• _Front-end code change data_:
▬▬▬▬▬▬▬▬▬▬
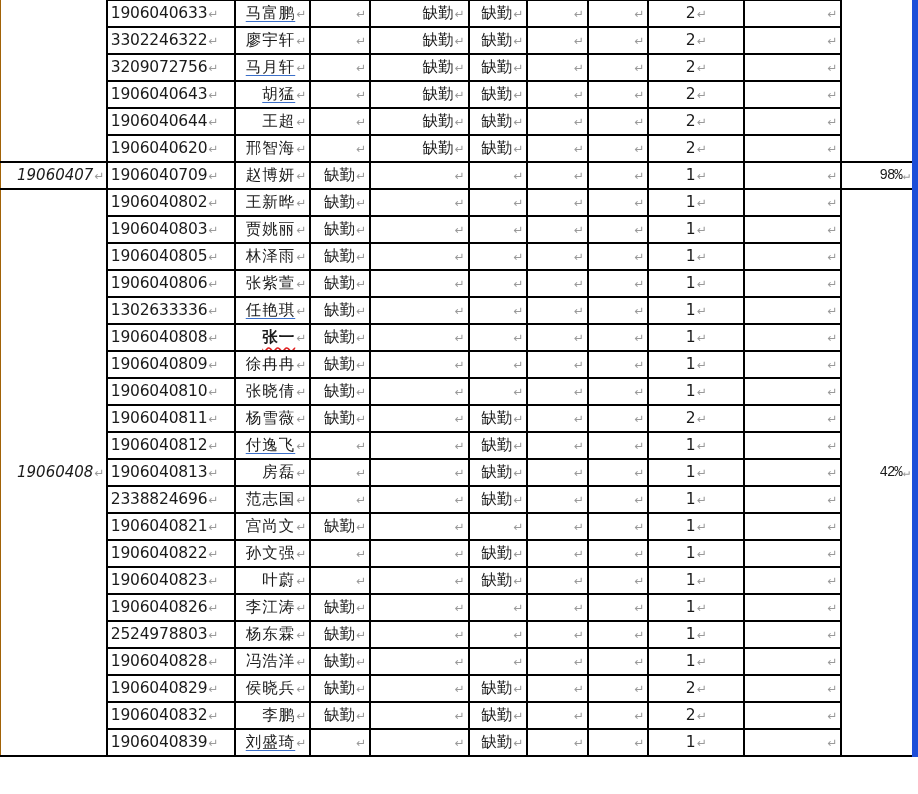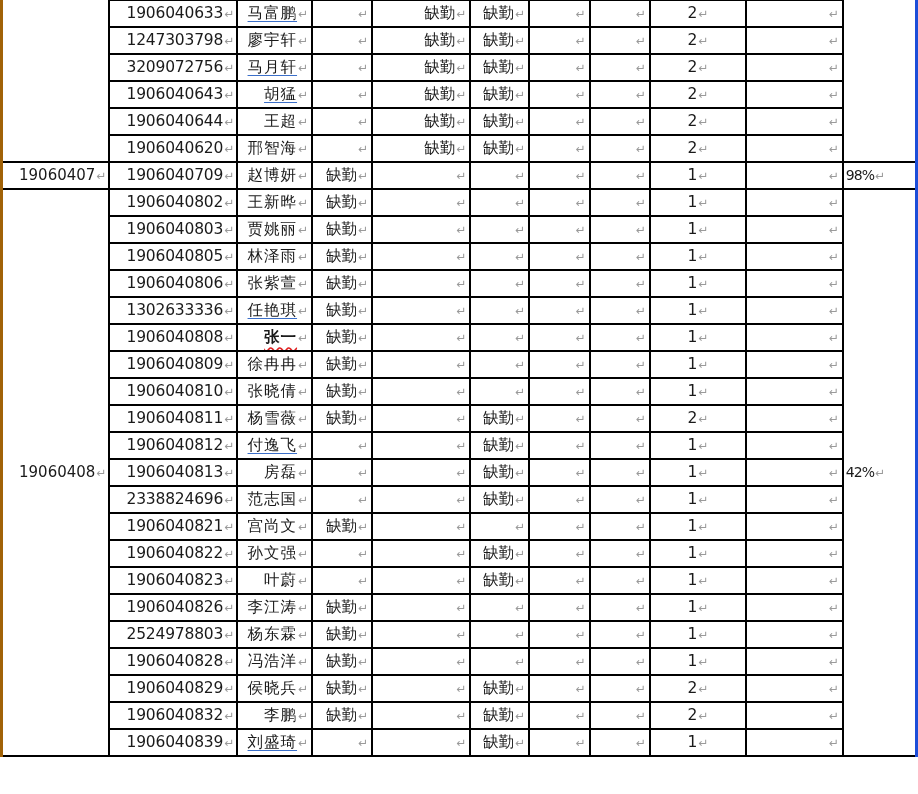--- a/index.html
+++ b/index.html
@@ -11,7 +11,7 @@
        white-space:nowrap; overflow:hidden; line-height:24px; }
   td.grp { border-left:3px solid #a16207; text-align:center; font-size:15px; padding-left:16px; }
   td.grp-first { border-top:none; }
-  td.id { text-align:right; padding-right:2px; letter-spacing:-0.2px; }
+  td.id { text-align:right; padding-right:16px; letter-spacing:-0.2px; }
   td.nm { text-align:right; padding-right:3px; letter-spacing:1px; }
   td.mk { text-align:right; padding-right:3px; }
   td.cnt { text-align:center; }

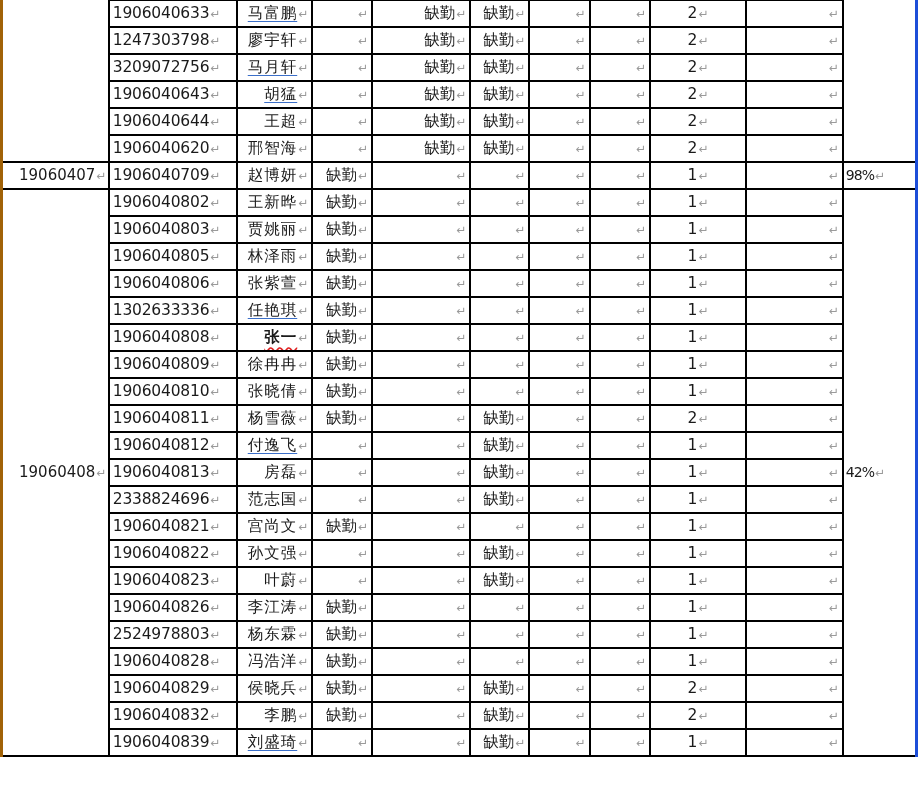--- a/index.html
+++ b/index.html
@@ -53,7 +53,7 @@
           <td class="pct grp-first" rowspan="6"></td>
         </tr>
         <tr>
-          <td class="id"><span>1247303798</span><span class="para">↵</span></td>
+          <td class="id"><span>3302246322</span><span class="para">↵</span></td>
           <td class="nm"><span class="">廖宇轩</span><span class="para">↵</span></td>
           <td class="mk"><span></span><span class="para">↵</span></td>
           <td class="mk"><span>缺勤</span><span class="para">↵</span></td>

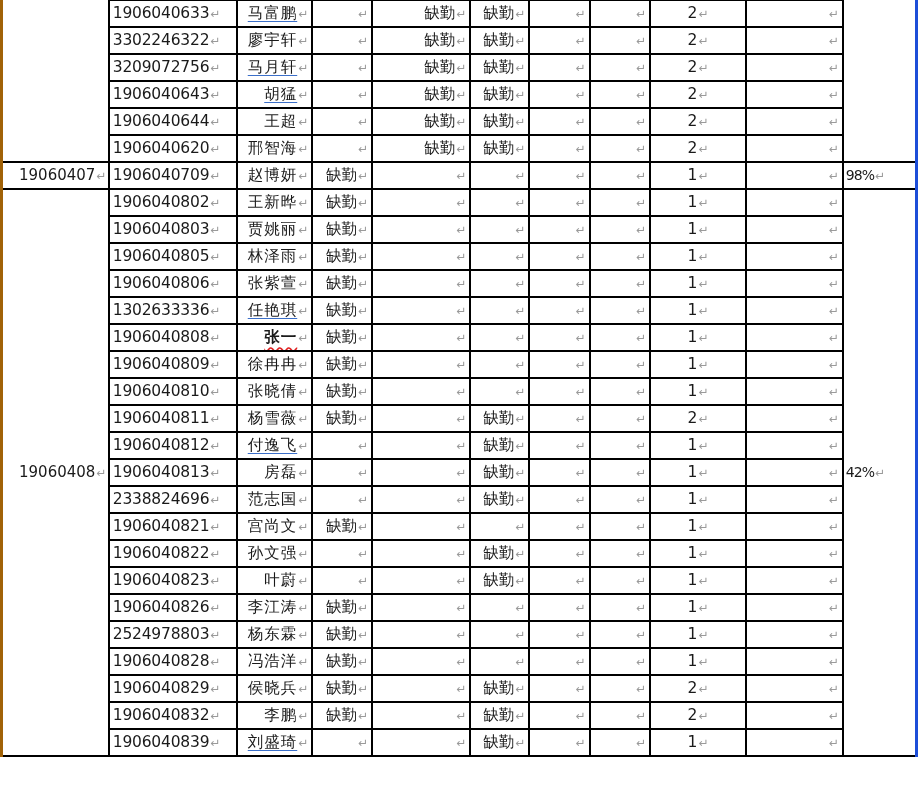--- a/index.html
+++ b/index.html
@@ -9,7 +9,7 @@
   table { border-collapse:collapse; table-layout:fixed; }
   td { border:2px solid #000; height:24.5px; padding:0 2px; font-size:15.5px;
        white-space:nowrap; overflow:hidden; line-height:24px; }
-  td.grp { border-left:3px solid #a16207; text-align:center; font-size:15px; padding-left:16px; }
+  td.grp { border-left:1px solid #a16207; text-align:center; font-size:15px; padding-left:16px;font-style:italic; }
   td.grp-first { border-top:none; }
   td.id { text-align:right; padding-right:16px; letter-spacing:-0.2px; }
   td.nm { text-align:right; padding-right:3px; letter-spacing:1px; }

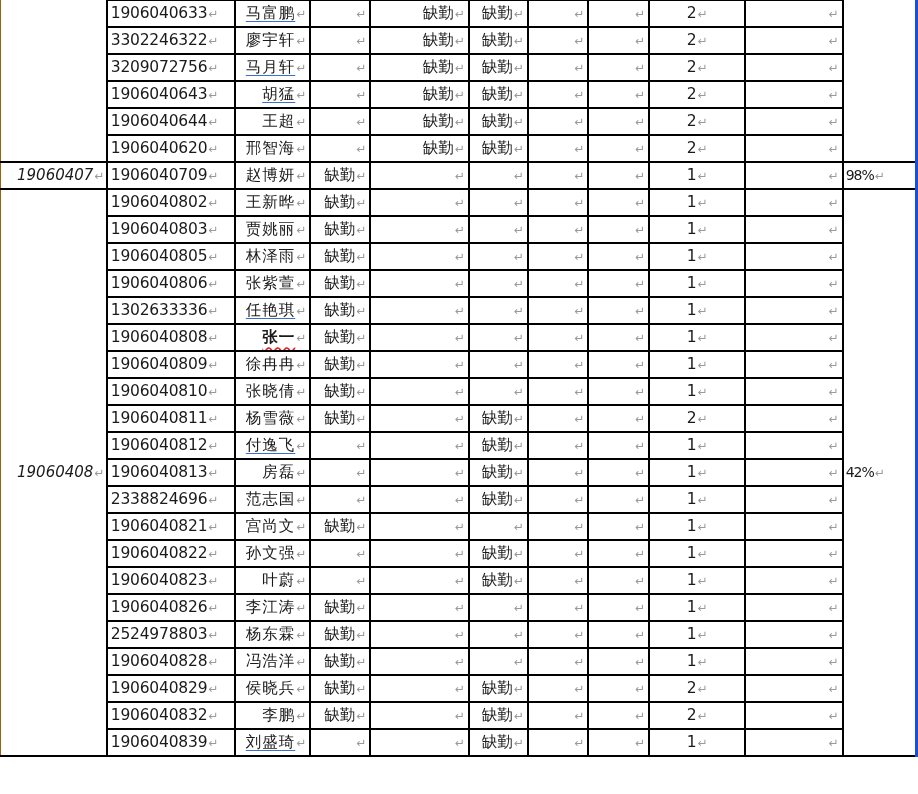--- a/index.html
+++ b/index.html
@@ -15,7 +15,7 @@
   td.nm { text-align:right; padding-right:3px; letter-spacing:1px; }
   td.mk { text-align:right; padding-right:3px; }
   td.cnt { text-align:center; }
-  td.pct { text-align:left; font-size:14px; border-right:3px solid #1d4ed8; letter-spacing:-1px; }
+  td.pct { text-align:right; font-size:14px; border-right:6px solid #1d4ed8; letter-spacing:-1px;font-family:Liberation Mono, monospace; }
   .para { color:#9a9a9a; font-size:12px; margin-left:1px; letter-spacing:0; }
   .ul-blue { text-decoration:underline; text-decoration-color:#3b6fc9; text-underline-offset:3px; }
   .ul-red { text-decoration:underline wavy; text-decoration-color:#e02020; text-underline-offset:4px;font-weight:bold; }

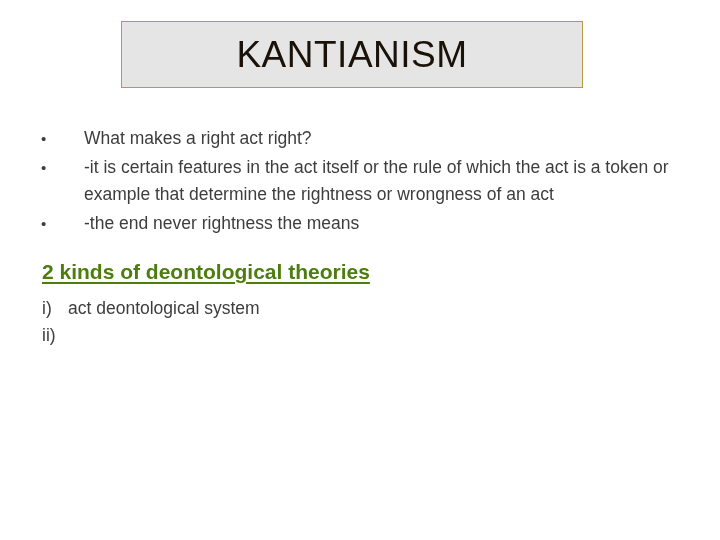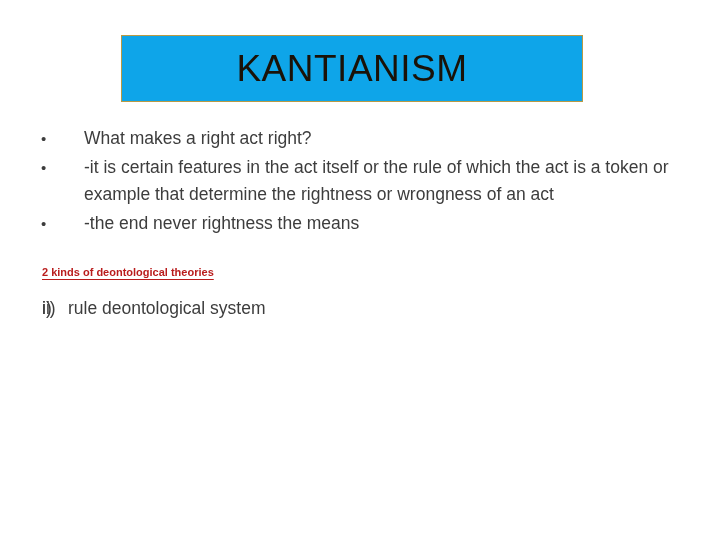--- a/index.html
+++ b/index.html
@@ -28,10 +28,10 @@
   #title-banner {
     position: absolute;
     left: 121px;
-    top: 35px;
+    top: 21px;
     width: 462px;
     height: 67px;
-    background: #0ea5e9;
+    background: #e5e5e5;
     border: 1px solid #b89a45;
     box-sizing: border-box;
     display: flex;

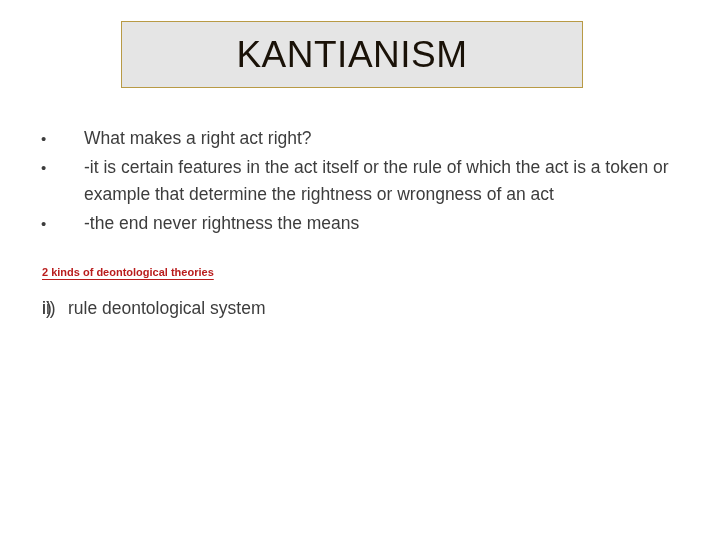--- a/index.html
+++ b/index.html
@@ -83,10 +83,10 @@
   #section-heading {
     position: relative;
     margin-left: 6px;
-    font-size: 11px;
+    font-size: 21px;
     line-height: 26px;
     font-weight: bold;
-    color: #b91c1c;
+    color: #4d7c0f;
     text-decoration: underline;
     text-underline-offset: 3px;
     display: inline-block;

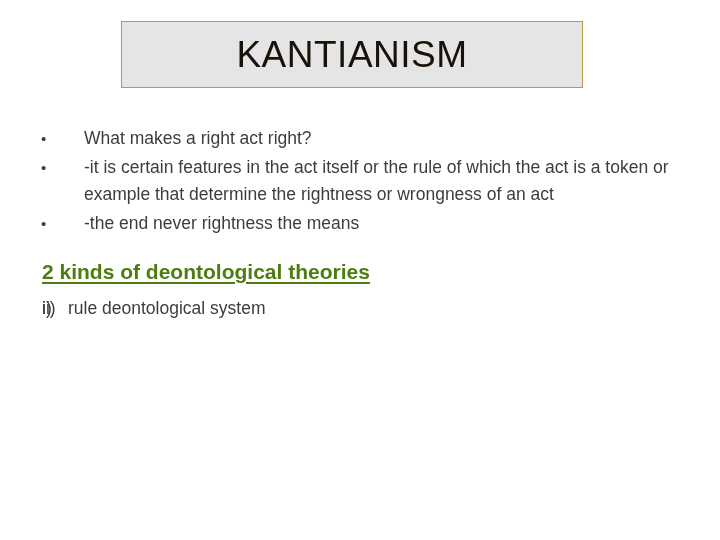--- a/index.html
+++ b/index.html
@@ -149,6 +149,7 @@
 
     <div class="num-row">
       <span class="marker">i)</span>
+      <span>act deontological system</span>
     </div>
 
     <div class="num-row">

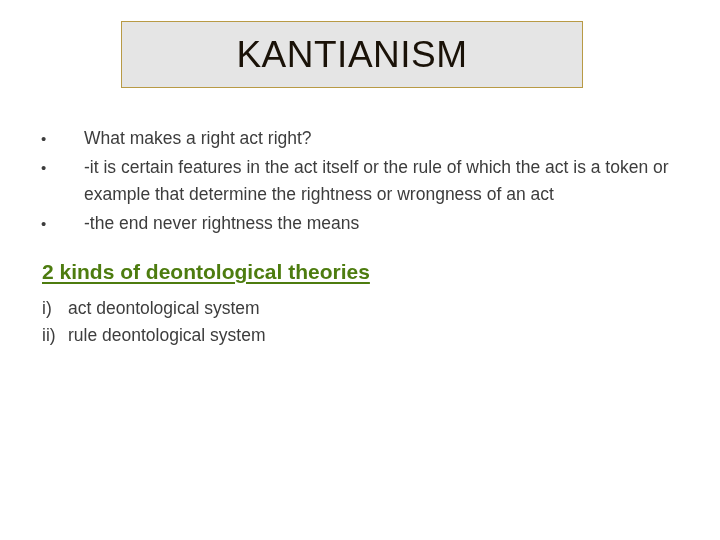--- a/index.html
+++ b/index.html
@@ -154,7 +154,6 @@
 
     <div class="num-row">
       <span class="marker">ii)</span>
-      <span>rule deontological system</span>
     </div>
 
   </div>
▬▬▬▬▬▬▬▬▬▬
• _AIM OF THE EXERCISE_:
Considering only the data above, return the lines in which "decoration" occurs.

• _RESPONSE FOR THIS EXERCISE_:
   .ul-blue { text-decoration:underline; text-decoration-color:#3b6fc9; text-underline-offset:3px; }
   .ul-red { text-decoration:underline wavy; text-decoration-color:#e02020; text-underline-offset:4px;font-weight:bold; }
     text-decoration: underline;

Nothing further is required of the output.